My hope is to really build meaningful relationships and for people to find and build meaningful relationships for themselves. … I feel like my hope and goal is really in this kind of stretching of understanding that happens in the space of the Queer Parent Convenings and really thinking about gathering as a creative act and that people feel honored and they feel celebrated and that they also potentially feel challenged in a way that feels good to them.
And then for “Blood Baby,” the performance aspect, my hope is people walk away with a broader understanding of gender-nonconformity and family building and queerness and family building and realizing that parenting and gestation are not gendered acts — and with a sort of a call to being an accomplice in that necessary conversation, and with an invitation to reflection and pleasure on their own body. … I think this is where my interest in dance and somatics really comes in, where it’s like wanting people to understand that expanding thought is also expanding, essentially, your bodily presence.

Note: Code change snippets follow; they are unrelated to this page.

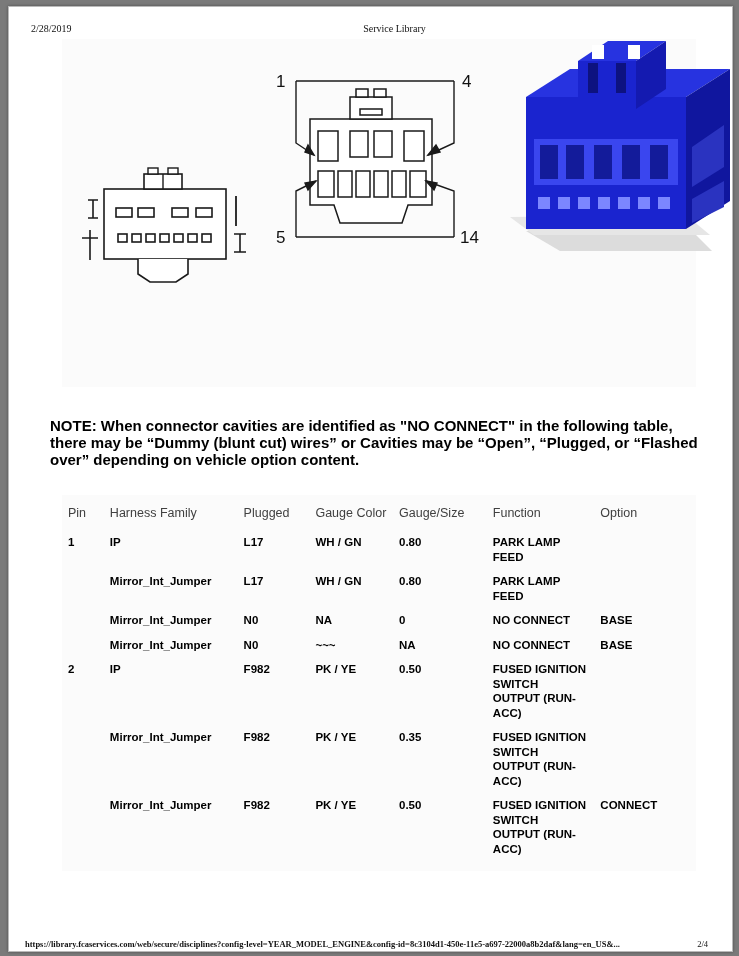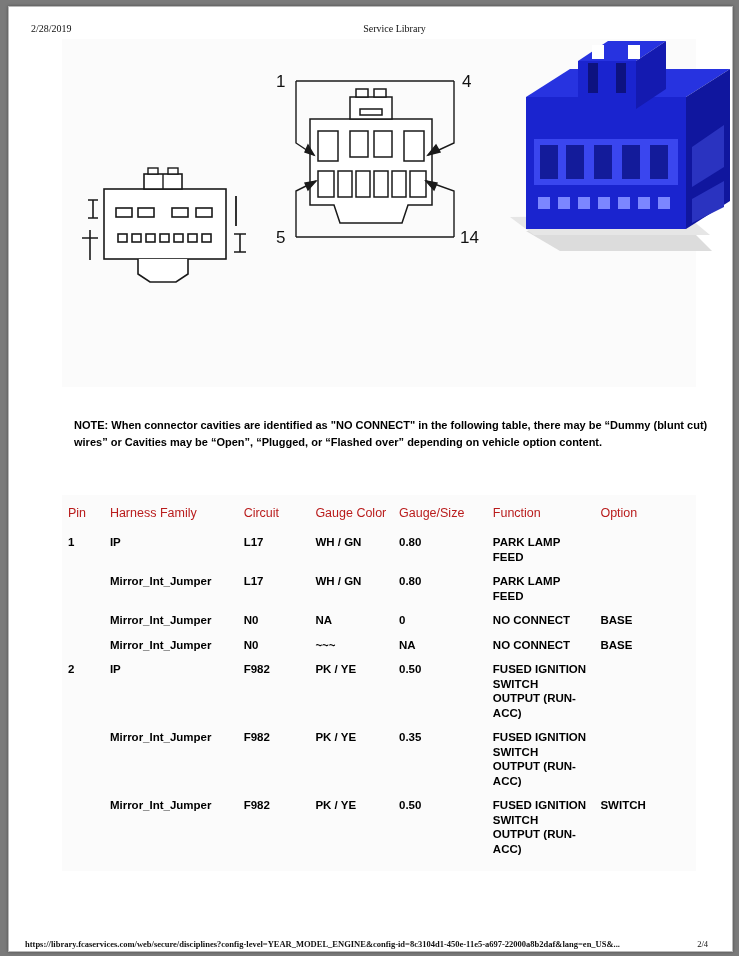--- a/index.html
+++ b/index.html
@@ -73,11 +73,10 @@
     top: 410px;
     width: 650px;
     font-family: "Liberation Sans", sans-serif;
-    font-size: 11px;
+    font-size: 15px;
     font-weight: bold;
     line-height: 17px;
     color: #000;
-    margin-left: 24px;
   }
   
   .table-wrap {

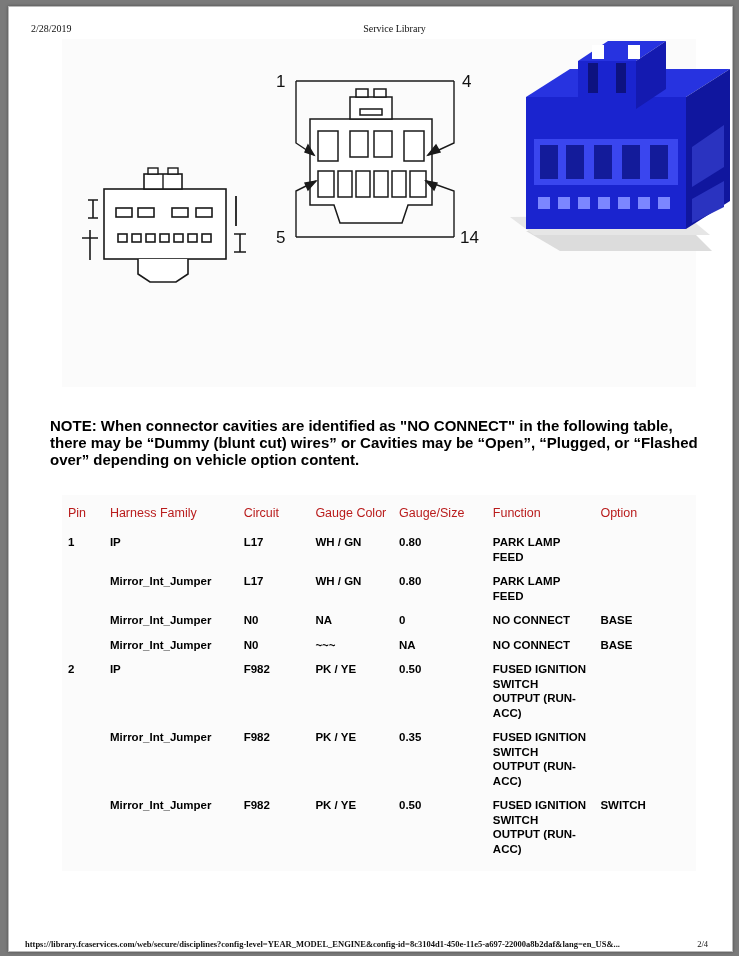--- a/index.html
+++ b/index.html
@@ -95,7 +95,7 @@
     font-size: 11.5px;
   }
   table.pin-table th {
-    color: #b91c1c;
+    color: #404040;
     font-weight: normal;
     font-size: 12.5px;
     text-align: left;

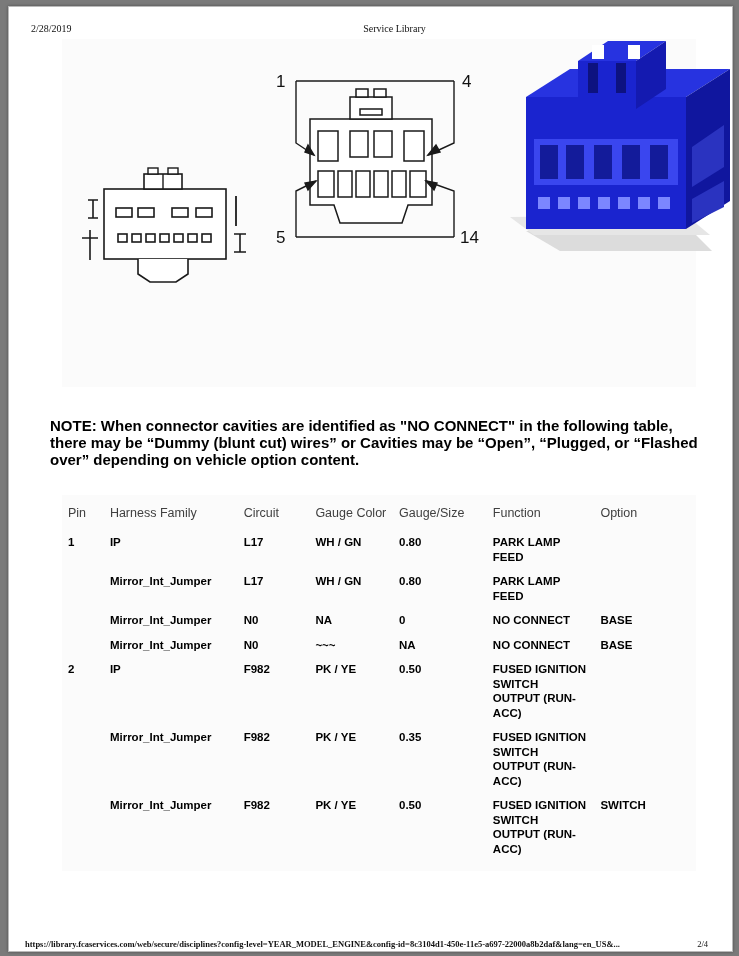--- a/index.html
+++ b/index.html
@@ -295,7 +295,7 @@
         <tr>
           <th class="th-pin">Pin</th>
           <th class="th-family">Harness Family</th>
-          <th class="th-circuit">Circuit</th>
+          <th class="th-circuit">Plugged</th>
           <th class="th-color">Gauge Color</th>
           <th class="th-gauge">Gauge/Size</th>
           <th class="th-func">Function</th>

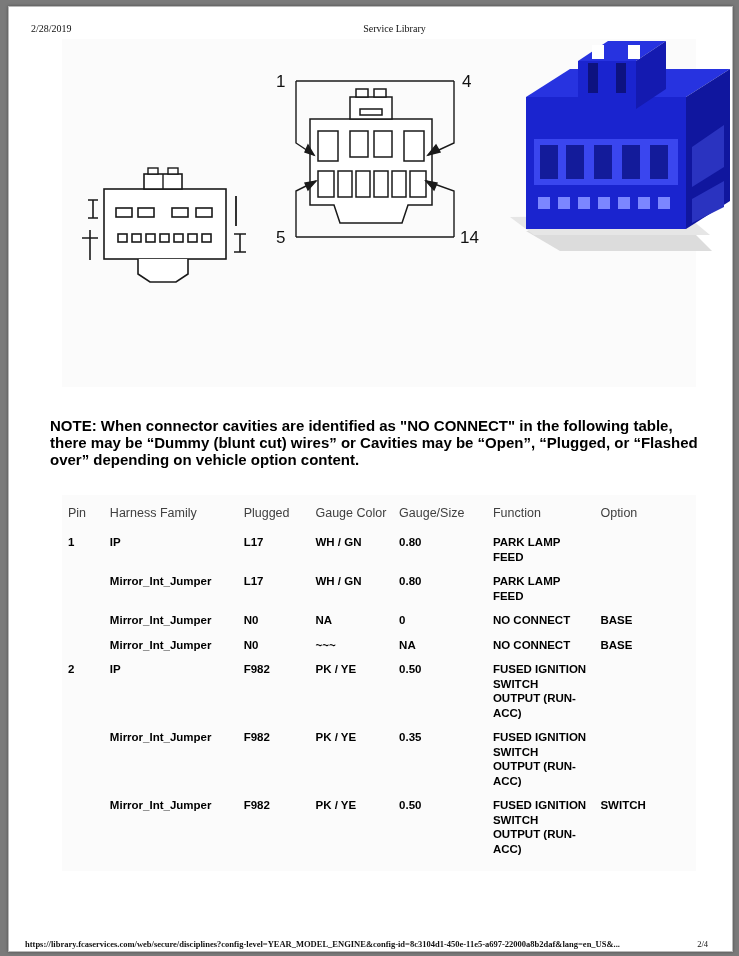--- a/index.html
+++ b/index.html
@@ -364,7 +364,7 @@
           <td>PK / YE</td>
           <td>0.50</td>
           <td>FUSED IGNITION SWITCH OUTPUT (RUN-ACC)</td>
-          <td>SWITCH</td>
+          <td>CONNECT</td>
         </tr>
       </tbody>
     </table>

What do you think the reversal of Roe v. Wade will mean for other queer parents?
It’s terrible all around.
What worries me is that the dominant conversation is still around women’s rights. … Newscaster and politician voices are not centering trans and gender-nonconforming voices or even bringing them into the conversations in terms of talking about reproductive rights as opposed to women’s rights, so that’s really concerning to me.
I think I’m very nervous about the fallout in terms of access and what will happen in terms of restrictions to access based on class as well as gender and race. And what is already a fraught landscape for most trans and gender-nonconforming people to navigate will only become more so and have geographical barriers as well.
What role do you think art plays when we witness so much strife in the world?
I think art brings awareness for those who are not already aware.
For me, as a kind of white, middle-class person, and I come from a liberal background but still … I do not come from a queer community background at all. I can’t even think of anyone growing up or in my family who is gay, which is a part of my journey. So in that dynamic, I think that art brings awareness and that it brings people into a conversation that maybe they didn’t even know needed to be had, and it educates them about experiences that they didn’t know about.
And then I think for the people, for the queer and trans parents who are coming to the convenings or who just come to the show, for my community, my immediate community or for queer family communities that I’m not in direct contact with but that we get to bring the show to, I hope for joy and celebration and sensuousness and a space that is gender-bending — and so gay. As gay as the day is long.
The Queer Parent Convening will take place at 3 p.m. Saturday, May 21, at KST’s Alloy Studios, 5530 Penn Ave.